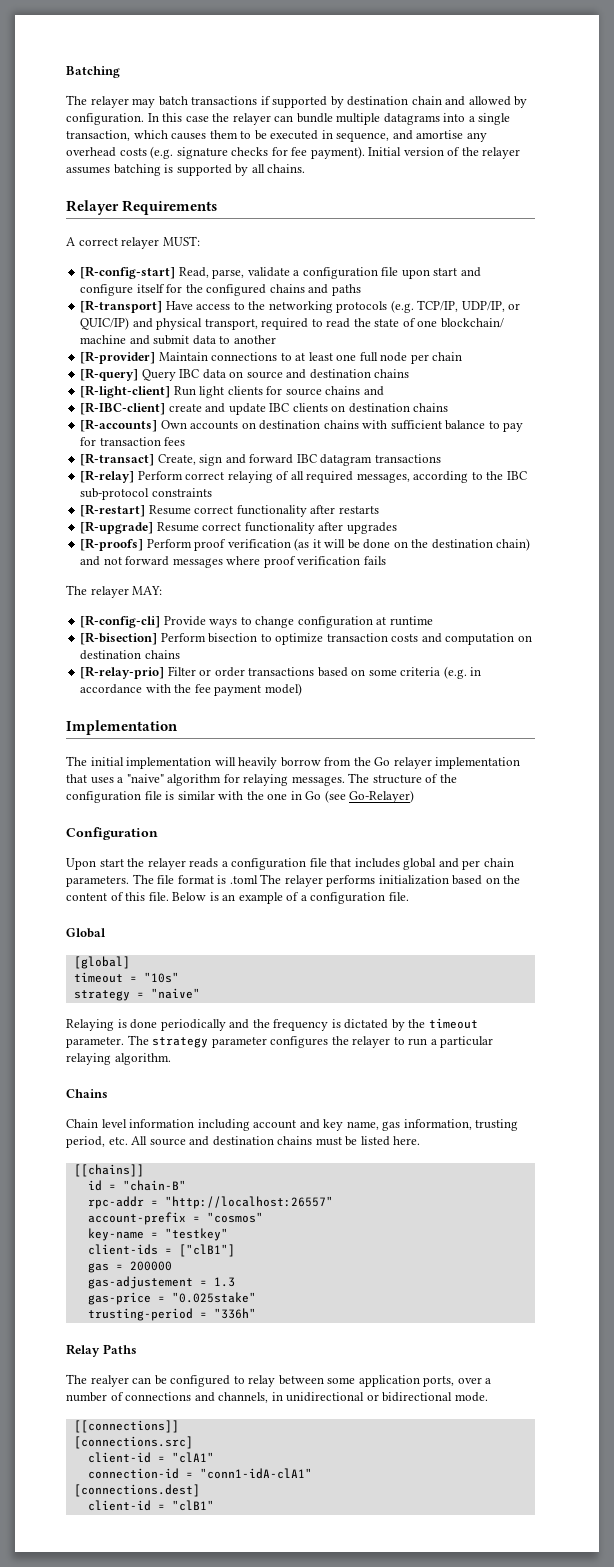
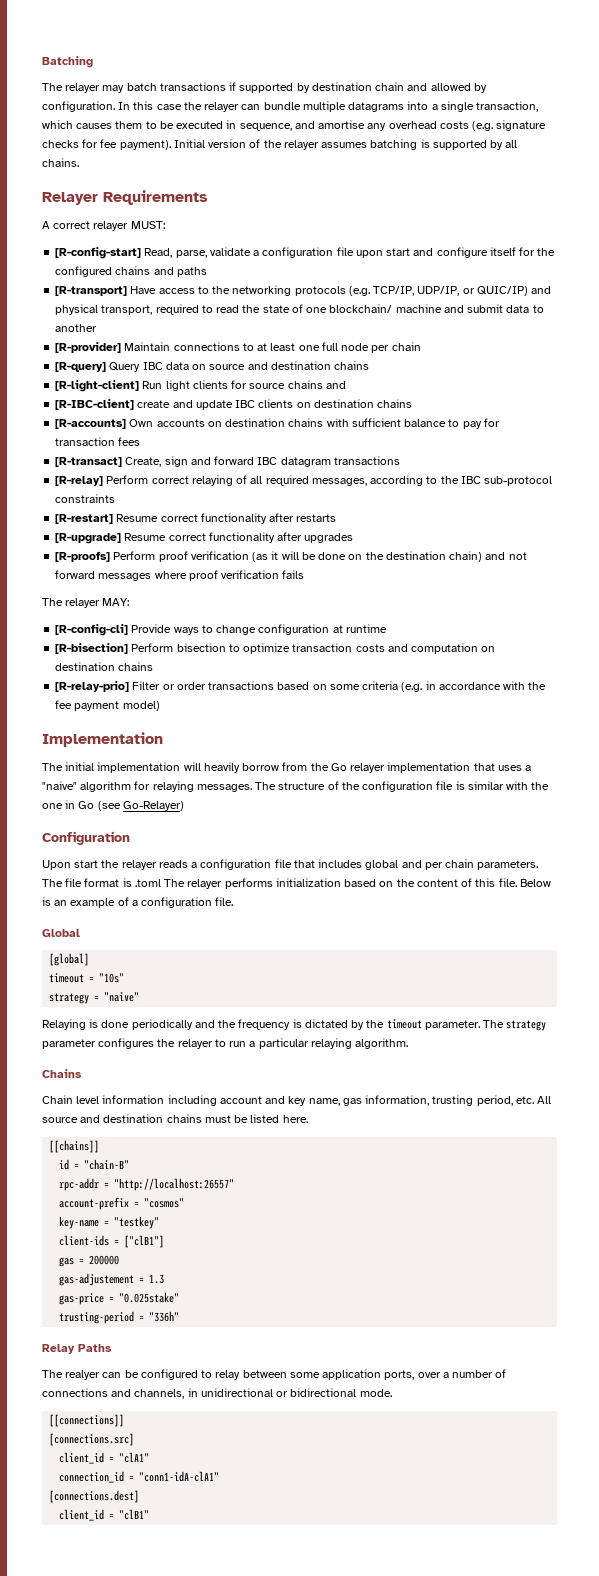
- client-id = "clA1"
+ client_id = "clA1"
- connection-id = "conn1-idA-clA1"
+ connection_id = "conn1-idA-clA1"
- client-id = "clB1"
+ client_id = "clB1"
______
__Required work__: Give back the data exactly. Pictures stay out.

__Result below__:
- client-id = "clA1"
+ client_id = "clA1"
- connection-id = "conn1-idA-clA1"
+ connection_id = "conn1-idA-clA1"
- client-id = "clB1"
+ client_id = "clB1"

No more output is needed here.